_WORK REQUEST:_ This exercise calls for every line of the data below with the string "ececec" in it.
-- GIVEN ENTRIES follows --
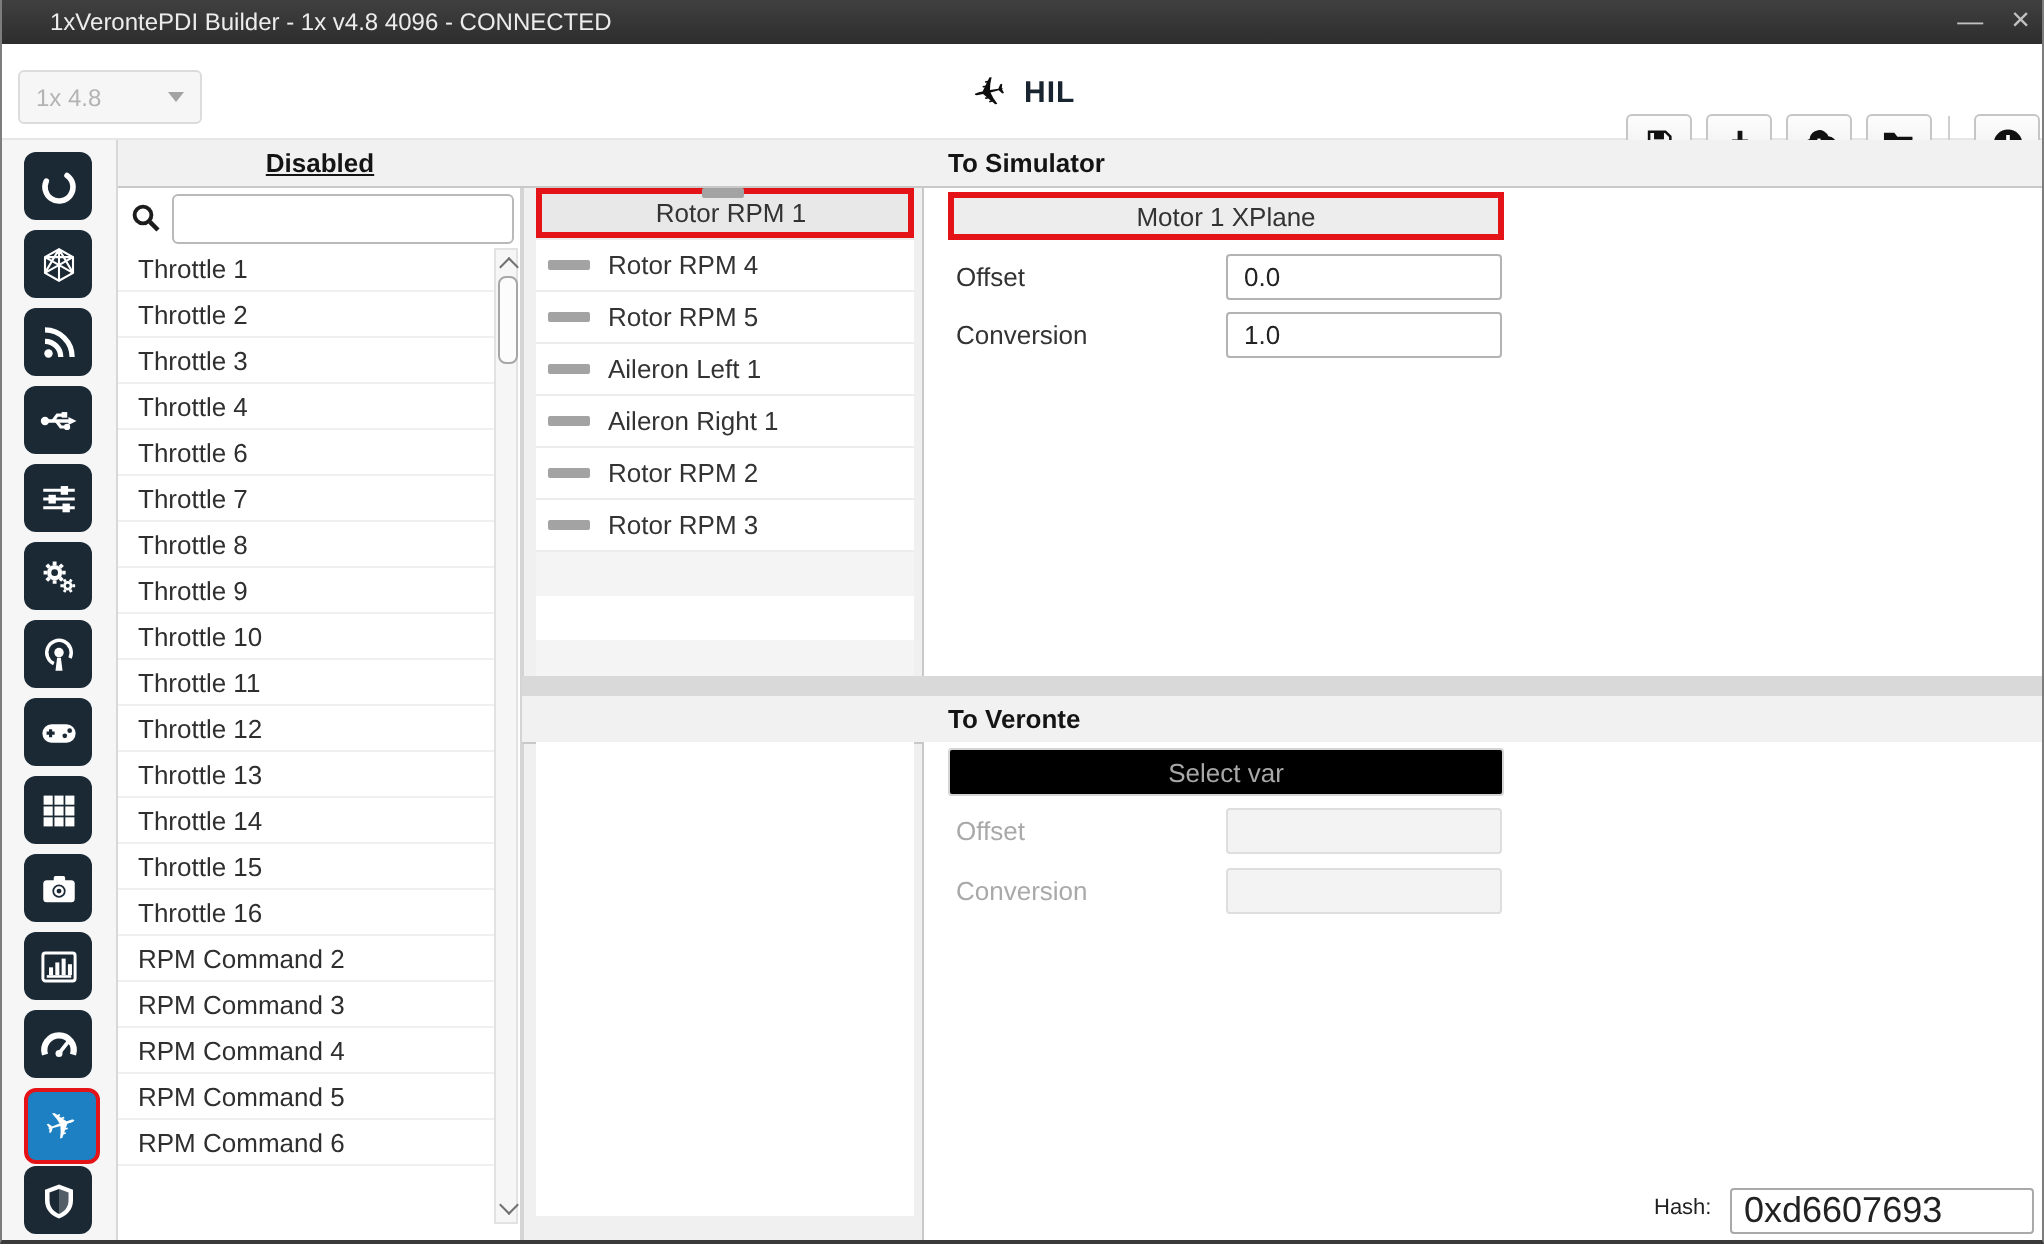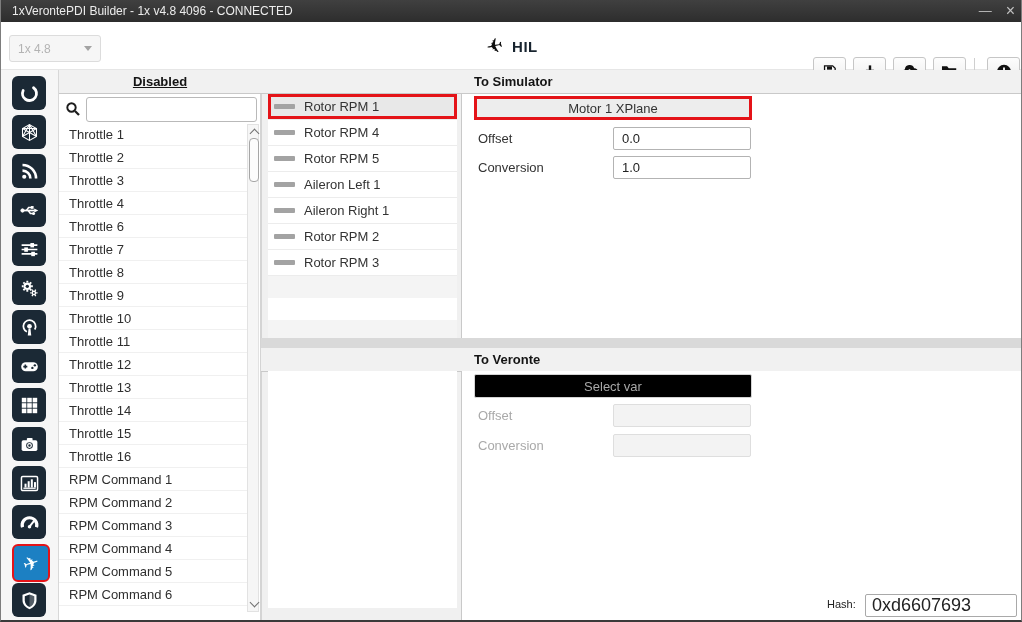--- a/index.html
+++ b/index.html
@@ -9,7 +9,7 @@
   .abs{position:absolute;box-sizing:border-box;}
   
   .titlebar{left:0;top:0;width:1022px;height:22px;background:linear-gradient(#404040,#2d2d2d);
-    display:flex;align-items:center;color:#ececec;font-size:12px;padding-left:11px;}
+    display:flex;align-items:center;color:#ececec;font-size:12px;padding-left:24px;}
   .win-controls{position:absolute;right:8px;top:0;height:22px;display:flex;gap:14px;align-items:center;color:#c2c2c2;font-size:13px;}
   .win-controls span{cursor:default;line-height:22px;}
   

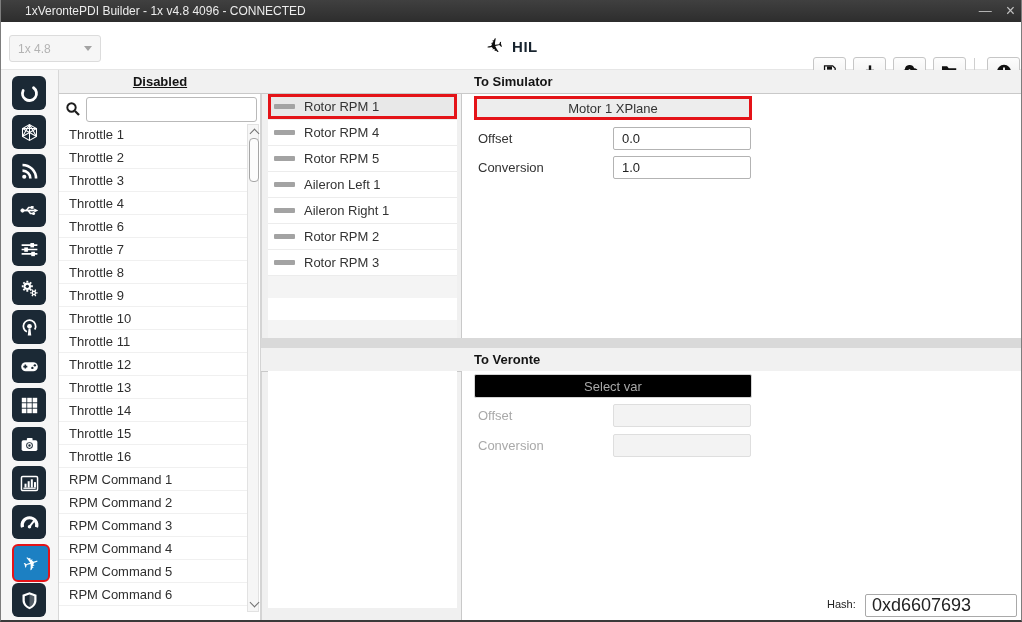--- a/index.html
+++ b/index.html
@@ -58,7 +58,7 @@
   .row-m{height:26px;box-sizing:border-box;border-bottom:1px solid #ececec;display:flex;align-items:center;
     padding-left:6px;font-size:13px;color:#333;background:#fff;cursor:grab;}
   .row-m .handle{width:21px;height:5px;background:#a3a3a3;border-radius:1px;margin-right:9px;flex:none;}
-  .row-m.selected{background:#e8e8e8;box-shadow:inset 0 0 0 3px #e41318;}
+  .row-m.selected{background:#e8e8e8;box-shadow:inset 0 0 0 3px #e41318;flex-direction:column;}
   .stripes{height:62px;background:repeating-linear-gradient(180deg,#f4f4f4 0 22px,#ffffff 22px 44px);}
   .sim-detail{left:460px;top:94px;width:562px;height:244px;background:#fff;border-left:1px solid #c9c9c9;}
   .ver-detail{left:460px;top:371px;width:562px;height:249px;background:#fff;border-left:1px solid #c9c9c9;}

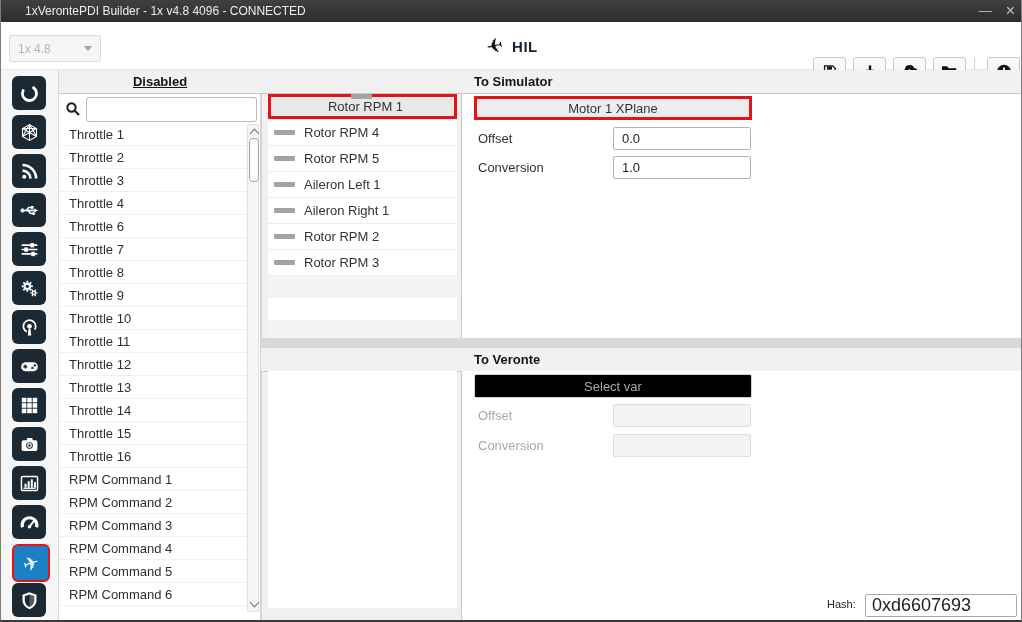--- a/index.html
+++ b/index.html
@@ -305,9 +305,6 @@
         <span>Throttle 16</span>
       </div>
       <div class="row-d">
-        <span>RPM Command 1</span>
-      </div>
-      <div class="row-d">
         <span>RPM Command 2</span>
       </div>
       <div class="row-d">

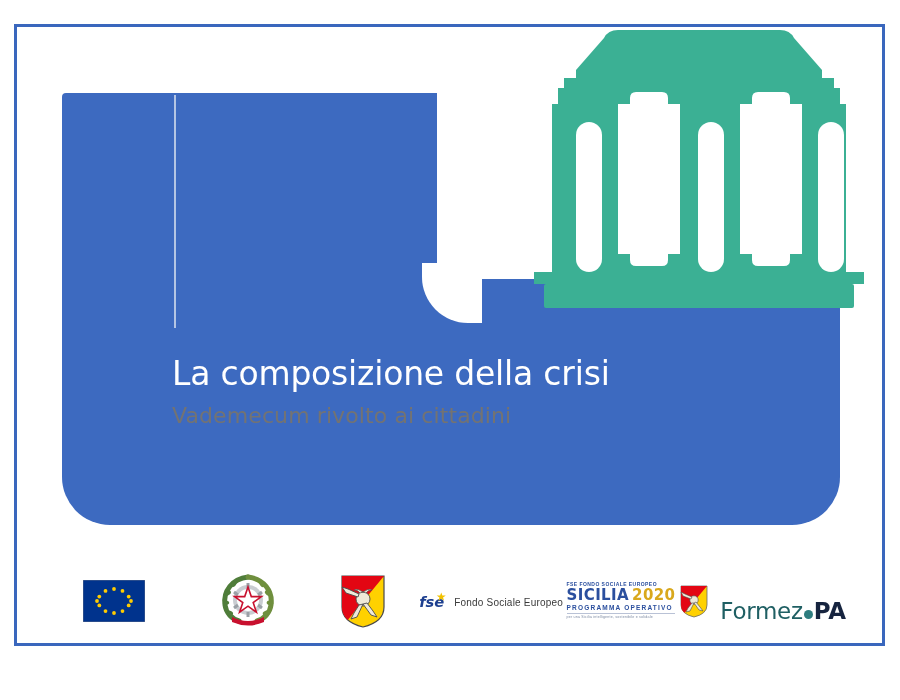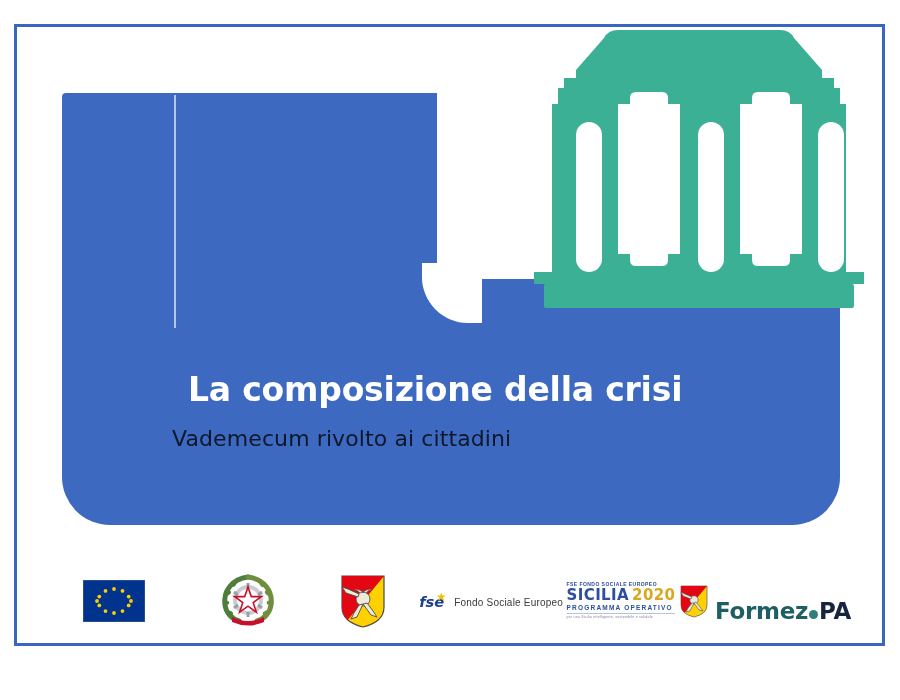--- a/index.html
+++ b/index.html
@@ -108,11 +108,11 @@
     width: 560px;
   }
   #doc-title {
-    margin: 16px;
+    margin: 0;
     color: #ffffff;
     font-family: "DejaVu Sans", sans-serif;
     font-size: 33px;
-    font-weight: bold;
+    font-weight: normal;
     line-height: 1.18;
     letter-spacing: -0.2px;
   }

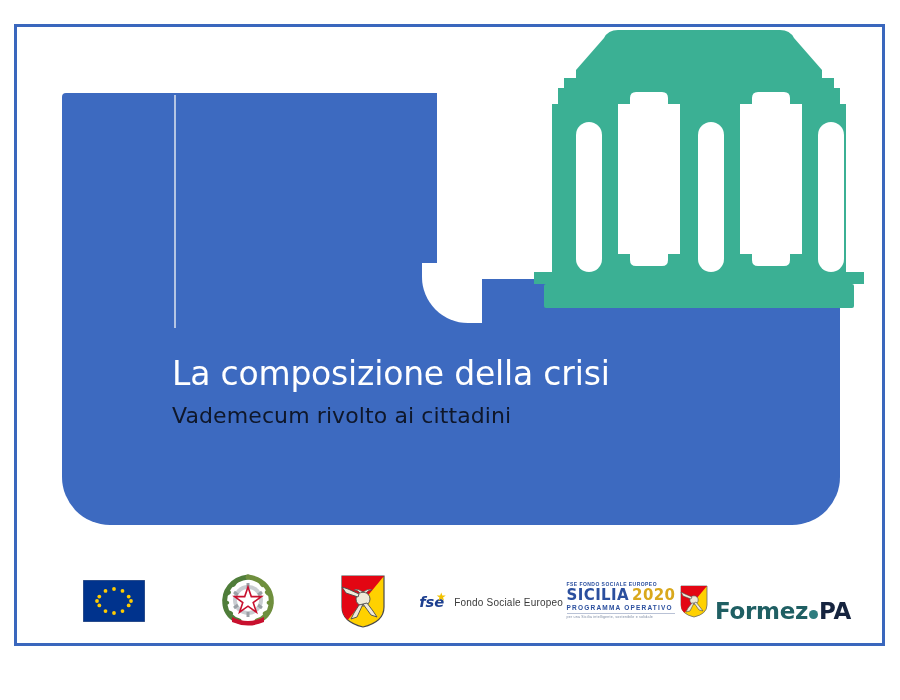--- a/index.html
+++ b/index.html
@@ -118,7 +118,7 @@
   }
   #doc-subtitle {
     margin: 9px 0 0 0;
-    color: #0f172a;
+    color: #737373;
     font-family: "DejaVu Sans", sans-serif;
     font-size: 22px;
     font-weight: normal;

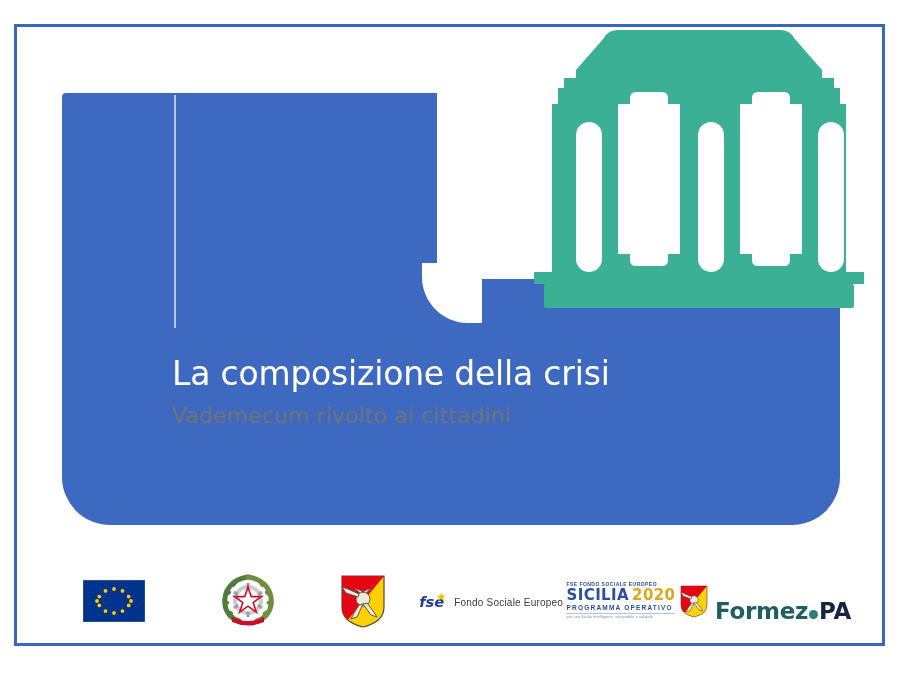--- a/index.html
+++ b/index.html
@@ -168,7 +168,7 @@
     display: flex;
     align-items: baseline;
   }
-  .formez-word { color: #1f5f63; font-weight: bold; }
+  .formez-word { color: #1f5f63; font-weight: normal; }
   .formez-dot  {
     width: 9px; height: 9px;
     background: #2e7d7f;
-- GIVEN ENTRIES concluded --
_ANSWER TO THIS EXERCISE:_
-    display:flex;align-items:center;color:#ececec;font-size:12px;padding-left:11px;}
+    display:flex;align-items:center;color:#ececec;font-size:12px;padding-left:24px;}
   .row-m{height:26px;box-sizing:border-box;border-bottom:1px solid #ececec;display:flex;align-items:center;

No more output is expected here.